THQ has typically lagged behind industry giants such as Santa Monica’s Activision Blizzard Inc. But the company has had a bout of struggles in recent years. In 2009, it lost more than $330 million and its stock dropped to about $3, down from more than $21 in 2008.

Last year, THQ laid off more than 600 employees and cut expenses by $220 million. Shares rose to more than $7.50. But that may have been a temporary respite.

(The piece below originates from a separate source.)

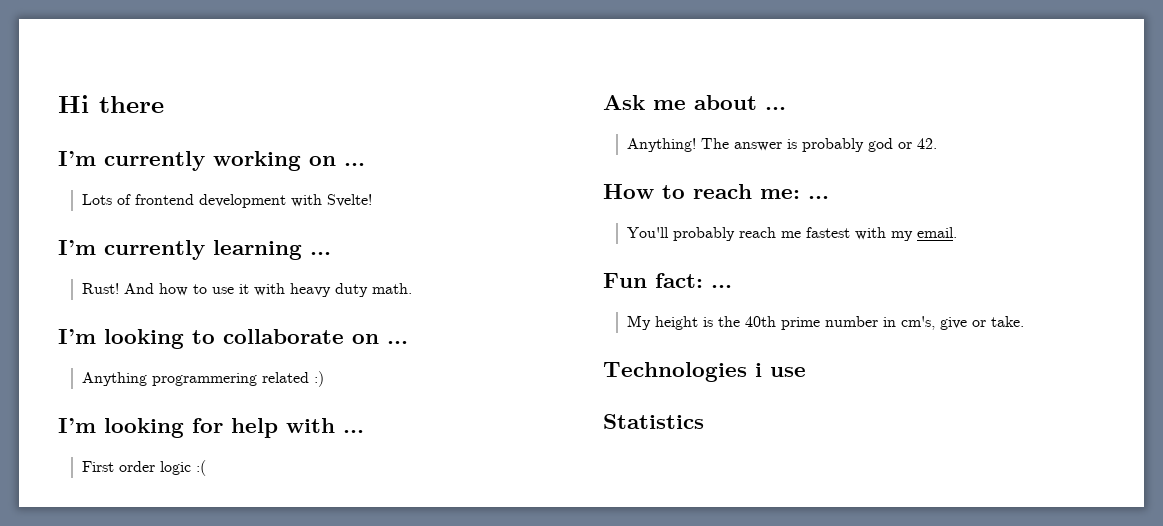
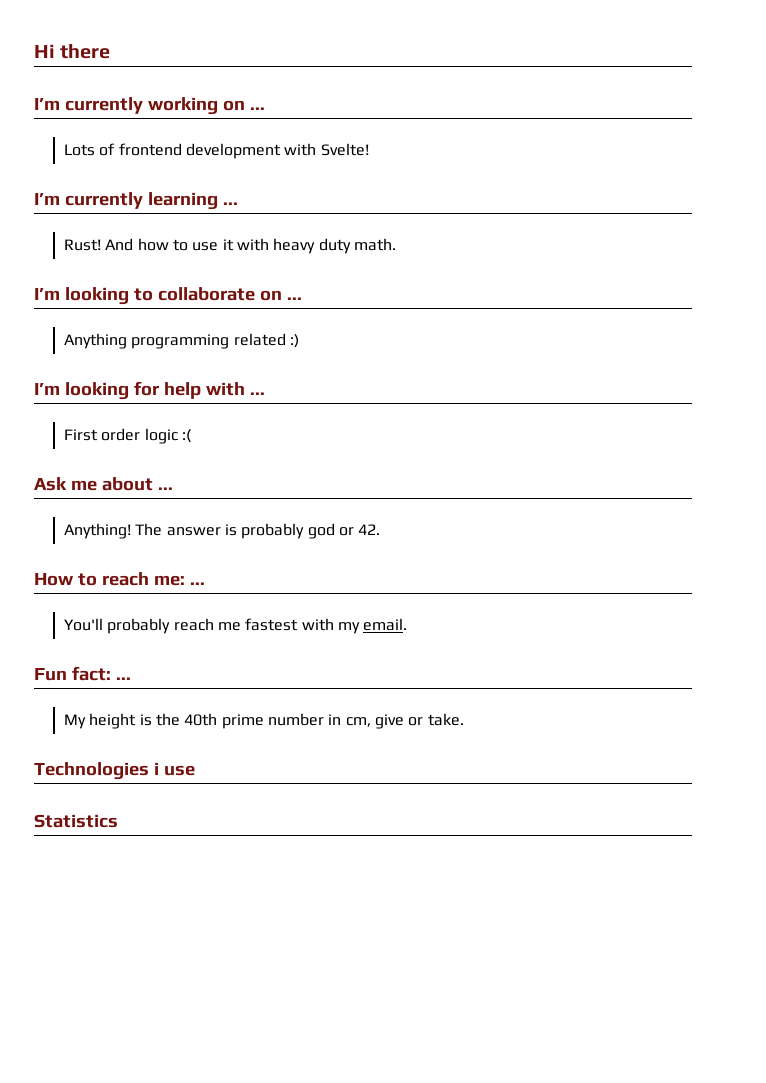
- Anything programmering related :)
+ Anything programming related :)
- My height is the 40th prime number in cm's, give or take.
+ My height is the 40th prime number in cm, give or take.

In August, THQ announced a restructuring plan that closed studios in Phoenix and Australia, resulting in 200 layoffs. And although the company reported higher revenue for the third quarter, up 90 percent to $146 million, net losses were wider than before at $92.4 million.

Hickey said the company’s problem is that its games don’t stack up against the competition.

“The plague within THQ is an average set of games in a market that’s demanding high quality,” he said. “That’s not going to change anytime soon.”